Очевидно, она и другие уроженцы Новы были лучше меня знакомы с состоянием окрестных дорог. Я был полон сомнений, когда увидел большую и тяжелую carruca Амаламены в нашей колонне. Однако, хотя мы и не отыскали ни одной по-настоящему широкой мощеной римской дороги, пока не оказались неподалеку от цели нашего путешествия, те, другие дороги, по которым мы передвигались, были достаточно просторными и утоптанными и в большинстве своем только немного наклонными. Поразмыслив, я понял, что этого и следовало ожидать. Не только потому, что Константинополь – это Новый Рим Восточной империи, но и потому, что он был большим портовым городом нескольких великих морей, а еще он – как и Рим – являлся центром сходящихся в этом месте дорог. Та, по которой мы сейчас двигались, вела на юго-восток по провинции Нижняя Мёзия, где столичным городом был Новы.
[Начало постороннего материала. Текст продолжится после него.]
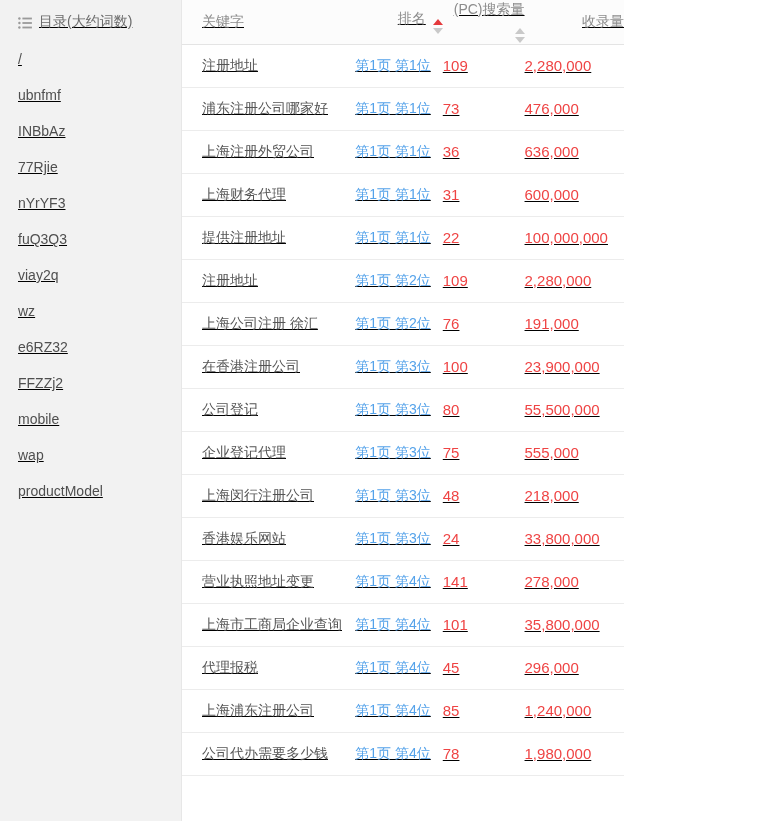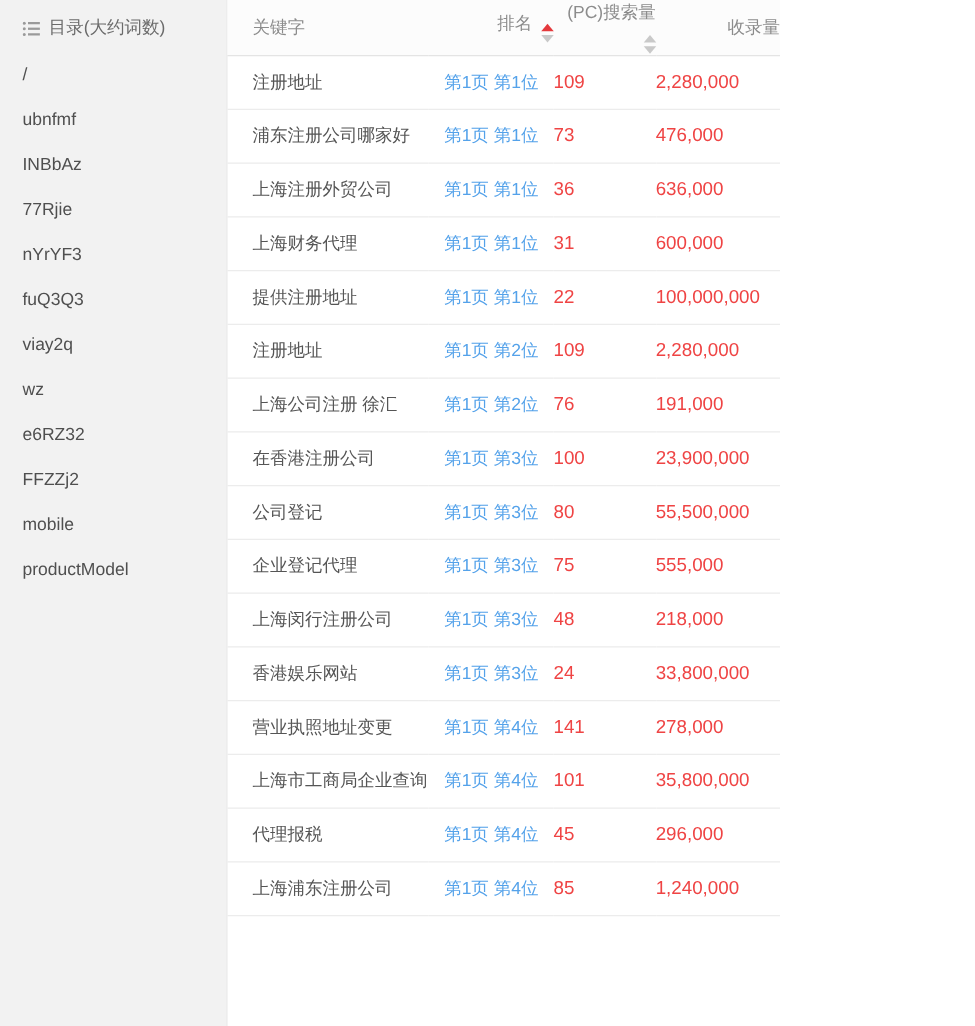--- a/index.html
+++ b/index.html
@@ -1,18 +1,18 @@
 <!DOCTYPE html>
 <html><head>
 <meta charset="utf-8">
 <style>
   * { margin:0; padding:0; box-sizing:border-box; }
   html,body { width:780px; height:821px; overflow:hidden; background:#fff;
     font-family:"Liberation Sans","DejaVu Sans",sans-serif; }
-  .app { display:flex; width:624px; height:821px; }
+  .app { display:flex; width:624px; height:821px;text-decoration:underline; }
 
   
   .sidebar { width:181px; min-width:181px; height:100%; background:#f2f2f2; }
   .sidebar-title { display:flex; align-items:center; gap:7px;
     padding:13px 0 4px 18px; font-size:14px; color:#6b6b6b; }
   .list-icon { width:14px; height:12px; display:inline-block; }
   .sidebar-list { margin-top:6px; }
   .sidebar-item { height:36px; line-height:36px; padding-left:18px;
     font-size:14px; color:#4f4f4f; cursor:pointer; white-space:nowrap; }
 
@@ -99,20 +99,23 @@
     </div>
 
     <div class="sidebar-item">
       <span>FFZZj2</span>
     </div>
 
     <div class="sidebar-item">
       <span>mobile</span>
     </div>
 
+    <div class="sidebar-item">
+      <span>wap</span>
+    </div>
 
     <div class="sidebar-item">
       <span>productModel</span>
     </div>
   </div>
   </div>
 
   <div class="main">
     <table>
       <colgroup>
@@ -250,17 +253,23 @@
       <td class="col-idx">296,000</td>
     </tr>
 
     <tr>
       <td class="col-kw">上海浦东注册公司</td>
       <td class="col-rank"><a>第1页 第4位</a></td>
       <td class="col-pc">85</td>
       <td class="col-idx">1,240,000</td>
     </tr>
 
+    <tr>
+      <td class="col-kw">公司代办需要多少钱</td>
+      <td class="col-rank"><a>第1页 第4位</a></td>
+      <td class="col-pc">78</td>
+      <td class="col-idx">1,980,000</td>
+    </tr>
   </tbody>
     </table>
   </div>
 
 </div>
 
 </body></html>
Затем мы оказались в провинции Гемимонт, пересекли по диагонали провинцию Родопы и наконец оказались в провинции под названием Европа.
В целом наш путь был легким и необременительным, никаких неприятностей с нами по дороге не приключилось. Нам не пришлось ни разу столкнуться с грабителями или обходить какую-нибудь недружественную нам местность. Дайла сказал, что остроготы, верные нашему Теодориху, занимают земли к западу. Те же, кто присягнул в верности Теодориху Страбону, живут на востоке. В основном путь наш проходил через страну, заселенную сравнительно недавно людьми, которые пришли туда из земель, менее удобных для жизни, расположенных где-то к северу от Карпатских гор. Готы именовали их вендами, римляне – венедами, те, кто говорил на греческом, – склавами, но сами они называли себя скловенами. Во время своих прежних скитаний я изредка встречал то одного, то другого скловена, но впервые оказался среди такого множества этих темноволосых краснолицых людей с широкими плоскими носами и высокими скулами. Хотя скловены не слишком возмущались, что мы проходим по их территории, и довольно охотно соглашались продавать нам продукты, мы все-таки решили, что они не слишком приятные люди.